Find all lines with the word "Final" in the material, then copy them.

**MATERIAL FOR THE TASK**
════════════════
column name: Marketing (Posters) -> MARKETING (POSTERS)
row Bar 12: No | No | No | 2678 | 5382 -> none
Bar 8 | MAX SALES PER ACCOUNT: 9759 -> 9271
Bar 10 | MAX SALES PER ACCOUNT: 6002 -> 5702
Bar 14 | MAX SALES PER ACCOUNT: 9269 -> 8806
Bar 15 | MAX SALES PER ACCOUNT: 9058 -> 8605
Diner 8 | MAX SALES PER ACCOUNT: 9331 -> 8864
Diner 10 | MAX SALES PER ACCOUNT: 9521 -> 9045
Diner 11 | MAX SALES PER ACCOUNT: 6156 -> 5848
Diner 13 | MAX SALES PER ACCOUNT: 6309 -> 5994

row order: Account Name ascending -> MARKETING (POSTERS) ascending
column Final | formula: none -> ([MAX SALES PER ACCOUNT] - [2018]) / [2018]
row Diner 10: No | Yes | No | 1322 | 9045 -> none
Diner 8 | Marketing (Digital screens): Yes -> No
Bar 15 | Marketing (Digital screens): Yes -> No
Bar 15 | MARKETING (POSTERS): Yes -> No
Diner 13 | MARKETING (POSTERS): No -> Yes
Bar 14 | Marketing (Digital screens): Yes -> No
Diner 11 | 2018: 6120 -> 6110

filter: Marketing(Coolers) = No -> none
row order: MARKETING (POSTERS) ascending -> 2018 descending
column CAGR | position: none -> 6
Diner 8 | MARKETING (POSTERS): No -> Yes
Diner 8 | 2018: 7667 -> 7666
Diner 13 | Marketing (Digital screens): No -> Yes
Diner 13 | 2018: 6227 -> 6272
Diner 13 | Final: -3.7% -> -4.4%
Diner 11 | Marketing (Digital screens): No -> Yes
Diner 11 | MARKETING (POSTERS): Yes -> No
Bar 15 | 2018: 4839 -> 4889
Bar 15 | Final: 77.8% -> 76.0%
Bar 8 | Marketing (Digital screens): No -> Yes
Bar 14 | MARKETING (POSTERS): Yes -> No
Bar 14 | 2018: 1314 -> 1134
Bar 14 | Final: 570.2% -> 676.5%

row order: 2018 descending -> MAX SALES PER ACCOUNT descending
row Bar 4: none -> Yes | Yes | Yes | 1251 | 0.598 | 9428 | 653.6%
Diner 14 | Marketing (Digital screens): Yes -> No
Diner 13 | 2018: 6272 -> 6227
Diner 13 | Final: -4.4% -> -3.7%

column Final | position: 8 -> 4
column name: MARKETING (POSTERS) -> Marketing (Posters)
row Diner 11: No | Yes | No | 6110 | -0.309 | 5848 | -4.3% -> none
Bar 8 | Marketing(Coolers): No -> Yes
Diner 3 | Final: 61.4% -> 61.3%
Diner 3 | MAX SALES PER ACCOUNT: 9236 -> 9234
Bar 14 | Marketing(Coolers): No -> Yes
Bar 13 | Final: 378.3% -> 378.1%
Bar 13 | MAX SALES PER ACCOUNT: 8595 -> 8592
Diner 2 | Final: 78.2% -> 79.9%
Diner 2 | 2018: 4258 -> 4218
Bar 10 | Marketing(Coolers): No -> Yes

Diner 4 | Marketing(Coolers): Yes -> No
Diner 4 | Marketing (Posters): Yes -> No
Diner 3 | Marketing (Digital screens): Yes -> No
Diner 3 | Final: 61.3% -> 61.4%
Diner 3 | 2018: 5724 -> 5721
════════════════
**RESPONSE AREA**
column Final | formula: none -> ([MAX SALES PER ACCOUNT] - [2018]) / [2018]
Diner 13 | Final: -3.7% -> -4.4%
Bar 15 | Final: 77.8% -> 76.0%
Bar 14 | Final: 570.2% -> 676.5%
Diner 13 | Final: -4.4% -> -3.7%
column Final | position: 8 -> 4
Diner 3 | Final: 61.4% -> 61.3%
Bar 13 | Final: 378.3% -> 378.1%
Diner 2 | Final: 78.2% -> 79.9%
Diner 3 | Final: 61.3% -> 61.4%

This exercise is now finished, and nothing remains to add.